If nuclear power presents such a host of unresolved dangers, why is it on the table again?

“There is money to be made in this industry, like there’s money to be made in war,” Moore says.

So what’s the real solution?

Makhijani believes he has proven that the United States can both give up fossil fuels and avoid using nuclear energy if a concerted effort is made to invest in other forms of energy. His book, Carbon-Free and Nuclear-Free: A Roadmap for U.S. Energy Policy, which is available free for download from the IEER’s Web site, outlines a plan to eliminate the use of both fossil fuels and nuclear power over the next five decades.

“I was surprised to conclude as I did that we could get rid of fossil fuels and nuclear power in 30 to 50 years with the right policies,” he says. “It isn’t going to be easy. The technologies are here. Most of them are economical. Some of them are not 100 percent there yet, but they will be in 10 years with the right policies. But we need to put a price on carbon. We cannot allow carbon pollution to go on unchecked.”

Rather than favoring a carbon tax, which he says would be a “bureaucratic nightmare,” Makhijani thinks the nation should set up a fixed carbon allowance that decreases year by year and require all large users to compete against one another for their share of it.

“I do think large users should have fixed allowances—not allowances according to what they use, but one national cap for all large users,” he says. “And then that cap should be reduced to zero over 40 years. That should be announced as public policy, that we’re going to get rid of fossil fuels and that if you don’t get with the program you’re out of business.”

For small users, he favors introducing efficiency standards for buildings, appliances, automobiles and says that government policies can shape a market that doesn’t rely on fossil fuels or nuclear power.

“One of the things I advocate is for plug-in hybrids or electric cars to become the standard government vehicle by 2015,” he says. “That way you shape the marketplace. You bring more advanced technologies to the marketplace faster.
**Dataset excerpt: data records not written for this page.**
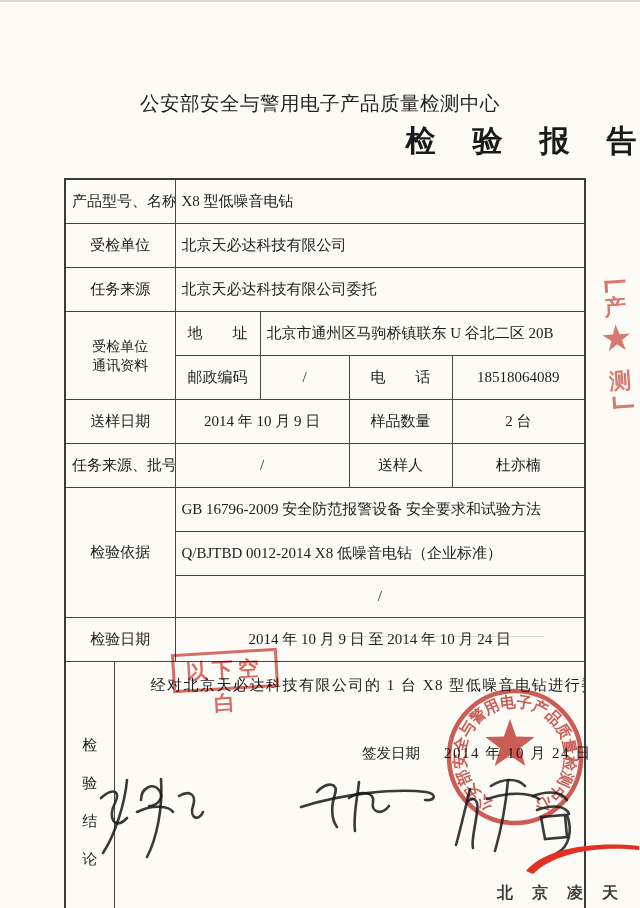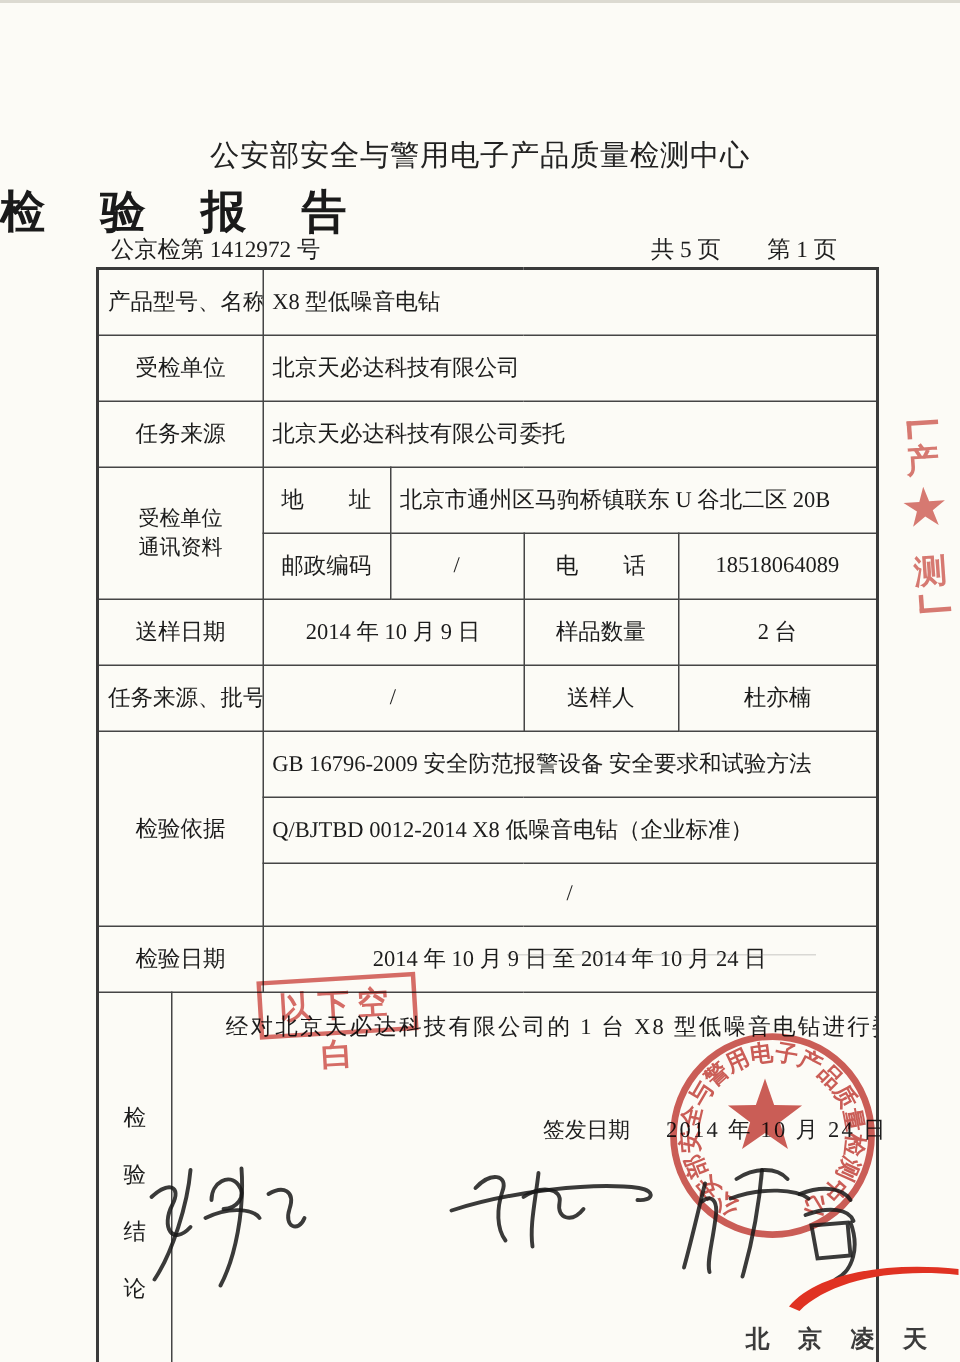--- a/index.html
+++ b/index.html
@@ -9,7 +9,7 @@
 
   .org-title{position:absolute;left:0;top:90px;width:640px;text-align:center;
              font-size:19.5px;letter-spacing:.5px;color:#222;}
-  .report-title{position:absolute;left:0;top:121px;width:640px;text-align:left;
+  .report-title{position:absolute;left:0;top:121px;width:640px;text-align:right;
                 font-size:30px;font-weight:bold;letter-spacing:3.5px;color:#1a1a1a;}
   .meta-row{position:absolute;left:0;top:156px;width:640px;height:22px;font-size:15.5px;}
   .report-no{position:absolute;left:74px;top:0;}

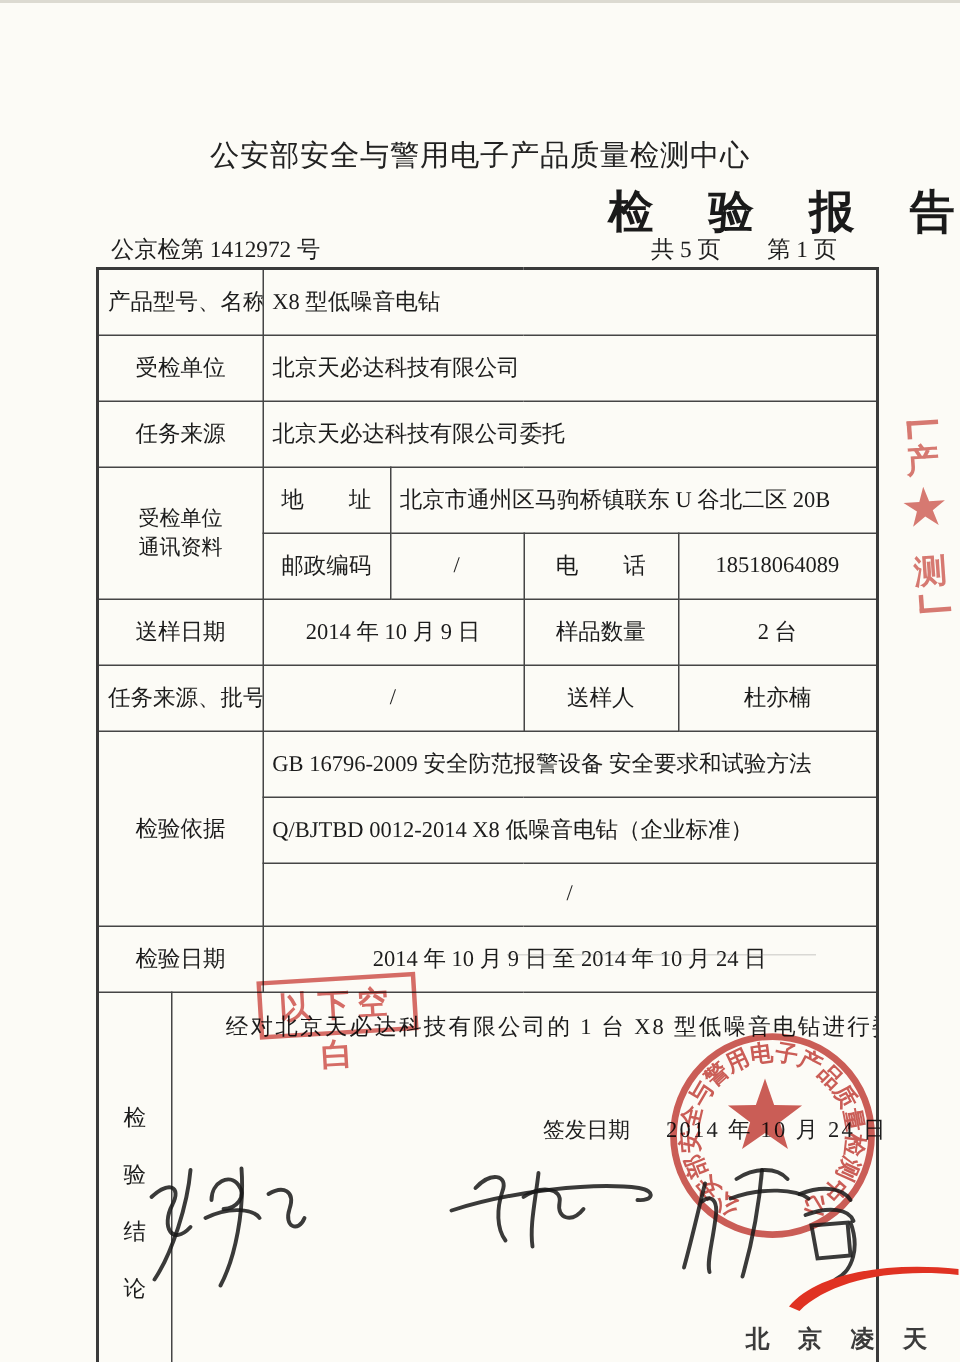--- a/index.html
+++ b/index.html
@@ -78,7 +78,6 @@
   <div class="org-title">公安部安全与警用电子产品质量检测中心</div>
   <div class="report-title">检　验　报　告</div>
   <div class="meta-row">
-    <span class="report-no">公京检第 1412972 号</span>
     <span class="pages-info">共 5 页　　第 1 页</span>
   </div>
 

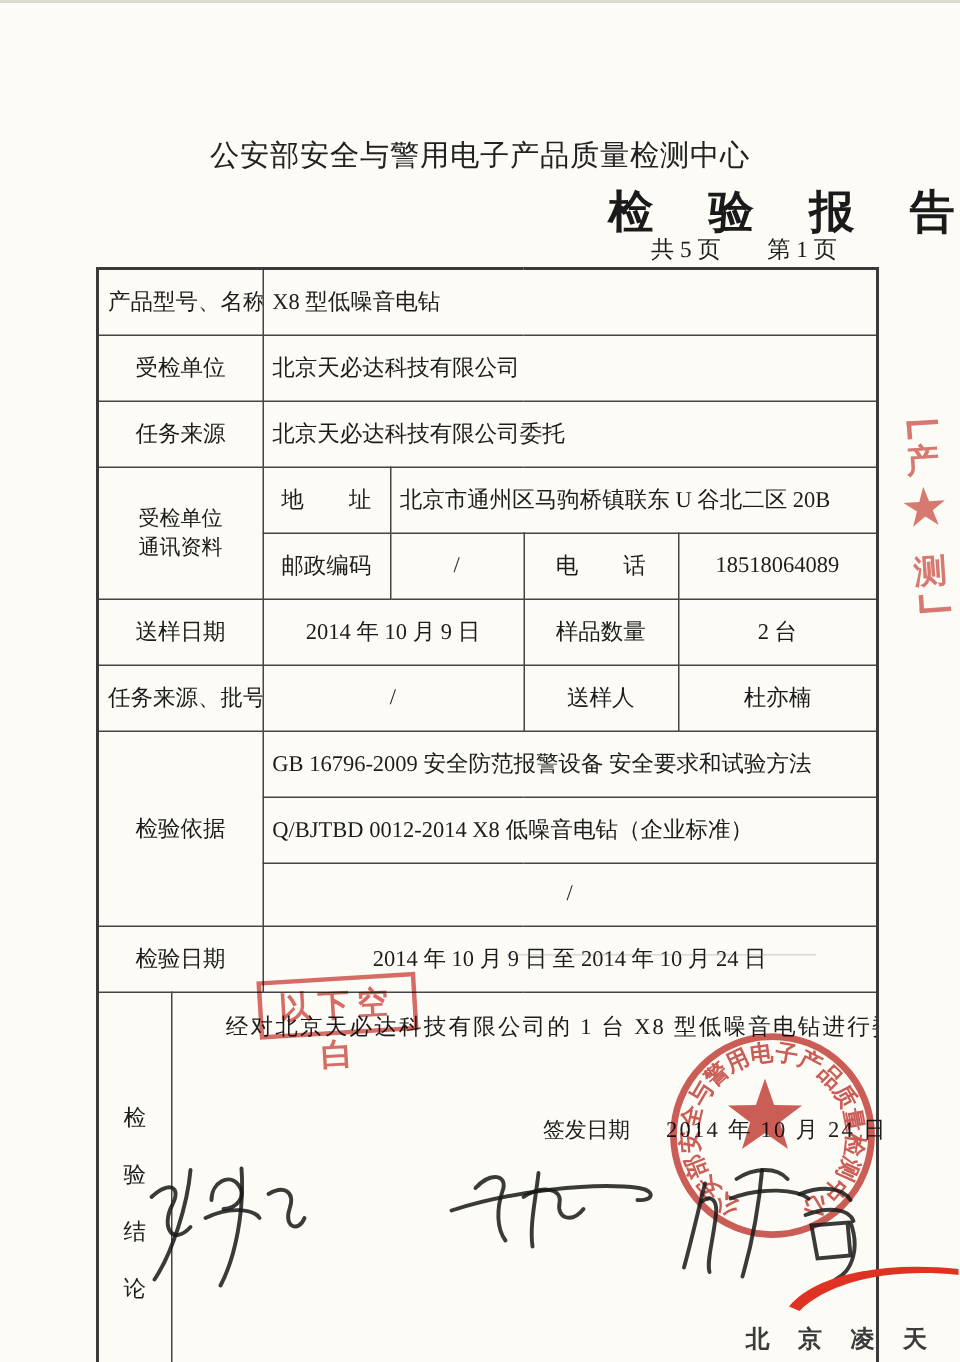--- a/index.html
+++ b/index.html
@@ -78,7 +78,6 @@
   <div class="org-title">公安部安全与警用电子产品质量检测中心</div>
   <div class="report-title">检　验　报　告</div>
   <div class="meta-row">
-    <span class="pages-info">共 5 页　　第 1 页</span>
   </div>
 
   <table class="report">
You reduce oil use. Governments—state, local and federal—buy about 300,000 cars a year. That’s a pretty big market.”

Government investment in renewable energy sources would enable the research and development necessary to produce the technological advances still needed for renewable sources of energy to power our society.

“It will take a lot of change,” he says. “It will take a lot of guts. It will take new ways of approaching the electricity sector—you build small, medium and large instead of building all large-scale power plants. It’s more complicated. But I think it will be actually cheaper to do it that way.”

And less toxic and safer, too.

Pamela White is a staff writer at Boulder Weekly, where this article first appeared.